Problem requirements: Look through the data and write out every line with the word "벗어난슈팅" in it.

Data for analysis:
^^^^

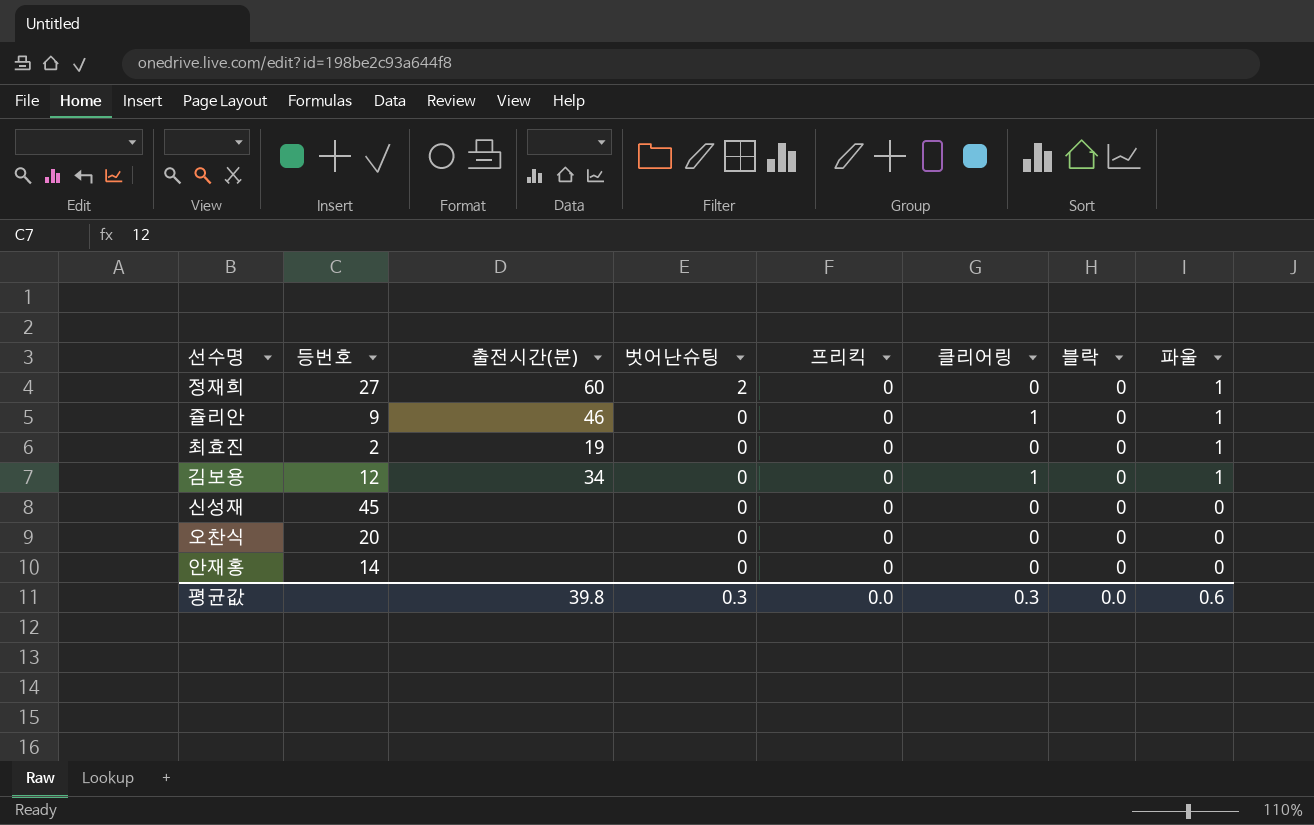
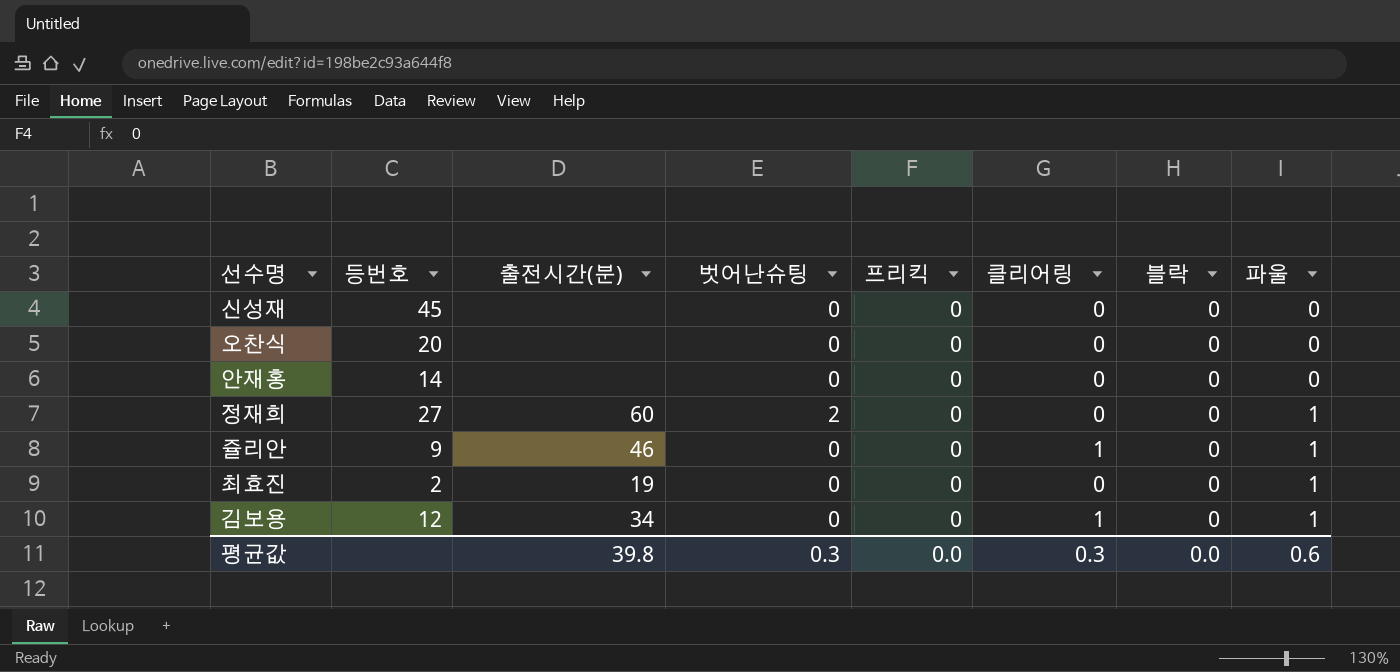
row order: 벗어난슈팅 descending -> 파울 ascending

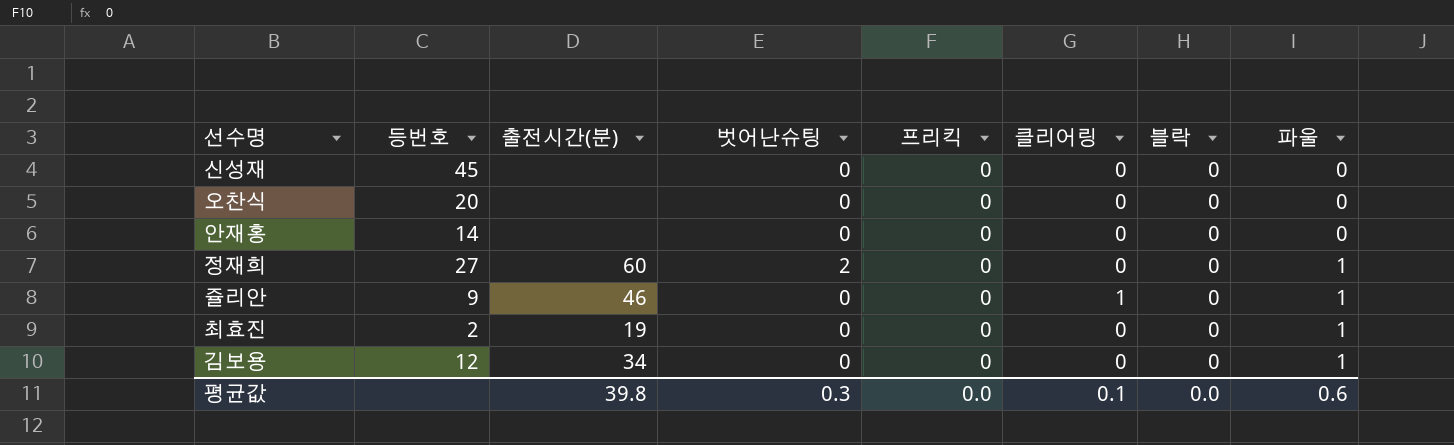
김보용 | 클리어링: 1 -> 0
평균값 | 클리어링: 0.3 -> 0.1

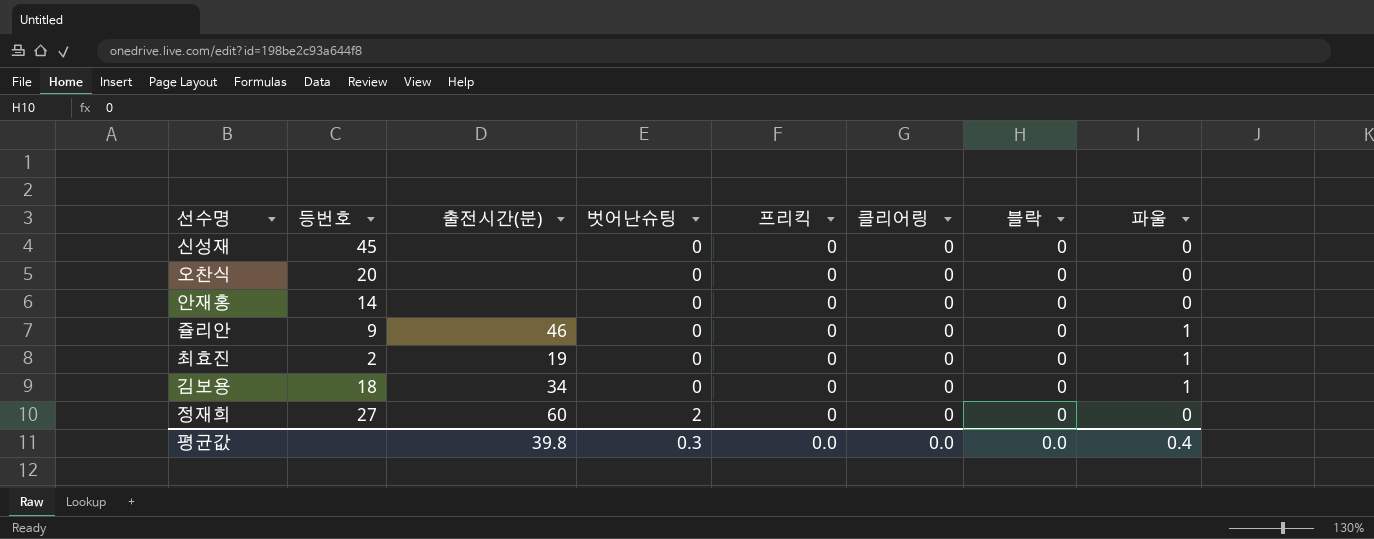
row order: 파울 ascending -> 벗어난슈팅 ascending
쥴리안 | 클리어링: 1 -> 0
김보용 | 등번호: 12 -> 18
정재희 | 파울: 1 -> 0
평균값 | 클리어링: 0.1 -> 0.0
평균값 | 파울: 0.6 -> 0.4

^^^^

Your solution:
row order: 벗어난슈팅 descending -> 파울 ascending
row order: 파울 ascending -> 벗어난슈팅 ascending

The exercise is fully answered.